Changes to EU Common Fisheries Policy May Affect Recreational Anglers
Published 4 years ago
British sailors and sea anglers are working together to oppose changes to EU law which could have a big impact on how recreational fishing is carried out within the European Union.
The Common Fisheries Policy (CFP) is an EU policy designed to make EU fishing grounds a common resource by giving access to all member states. In theory, this access is supposed to be equal, but in practice, it is not: the EU manages access to fishing waters and determines how many fish a national fleet can catch.
The stated aim of the CFP is to help conserve fish stocks. However, this has been widely criticised by those who see the CFP as a wasteful policy that damages the environment and the fishing industry.

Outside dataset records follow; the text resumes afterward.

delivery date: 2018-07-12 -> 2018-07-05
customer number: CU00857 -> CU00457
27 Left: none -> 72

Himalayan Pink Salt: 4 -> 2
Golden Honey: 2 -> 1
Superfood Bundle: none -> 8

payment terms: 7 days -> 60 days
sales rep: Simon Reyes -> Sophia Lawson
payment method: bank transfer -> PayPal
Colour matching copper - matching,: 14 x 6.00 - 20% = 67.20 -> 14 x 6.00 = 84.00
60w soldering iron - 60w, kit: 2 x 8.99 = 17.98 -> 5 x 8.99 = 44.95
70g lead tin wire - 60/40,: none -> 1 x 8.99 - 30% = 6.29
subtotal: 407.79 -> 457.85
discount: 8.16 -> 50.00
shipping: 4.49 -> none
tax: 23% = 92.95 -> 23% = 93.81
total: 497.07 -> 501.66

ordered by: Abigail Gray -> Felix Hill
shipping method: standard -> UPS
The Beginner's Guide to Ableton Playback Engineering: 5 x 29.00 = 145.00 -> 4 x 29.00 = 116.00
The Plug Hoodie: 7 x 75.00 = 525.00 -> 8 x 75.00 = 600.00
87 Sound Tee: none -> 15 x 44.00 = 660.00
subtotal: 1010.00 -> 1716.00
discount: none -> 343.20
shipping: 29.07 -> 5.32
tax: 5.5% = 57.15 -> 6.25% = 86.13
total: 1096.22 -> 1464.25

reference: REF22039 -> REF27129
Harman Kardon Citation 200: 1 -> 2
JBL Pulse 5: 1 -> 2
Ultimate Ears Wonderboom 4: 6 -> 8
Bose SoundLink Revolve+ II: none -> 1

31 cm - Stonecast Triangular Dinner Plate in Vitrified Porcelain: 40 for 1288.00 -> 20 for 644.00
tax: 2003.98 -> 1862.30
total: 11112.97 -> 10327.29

Employment in the fishing industry has declined dramatically, particularly in the UK, and fish stocks continue to fall despite recent reforms.
In September 2008, the European Commission announced a full review of the CFP saying the current regime has failed to protect fish stocks.
According to reports in Britain’s Daily Telegraph newspaper, the EU is proposing to extend the CFP to include recreational anglers. Sporting fishermen, who go out in small boats or fish from peers (and indeed yachtsmen who fish from their own boat), would be required to purchase licences and to log every fish.
At present, while they keep the odd fish for personal consumption, most sea anglers return their catches to the water. In some cases, they tag them first, contributing to conservation programmes. If the European Commission succeeds, they will be forced to land every tiddler they catch, and to count their quota against the national one.
Recreational sea anglers account for perhaps one per cent of the total catch that remains.
Many cruising yachtsmen enjoy trailing a line from the back of their boat whilst on passage, and indeed a freshly caught fry up can’t be beaten. Will this new law put an end to all of that?
British sea anglers have started an online petition against the proposal – see here – and already almost 2,000 have pledged against this proposal.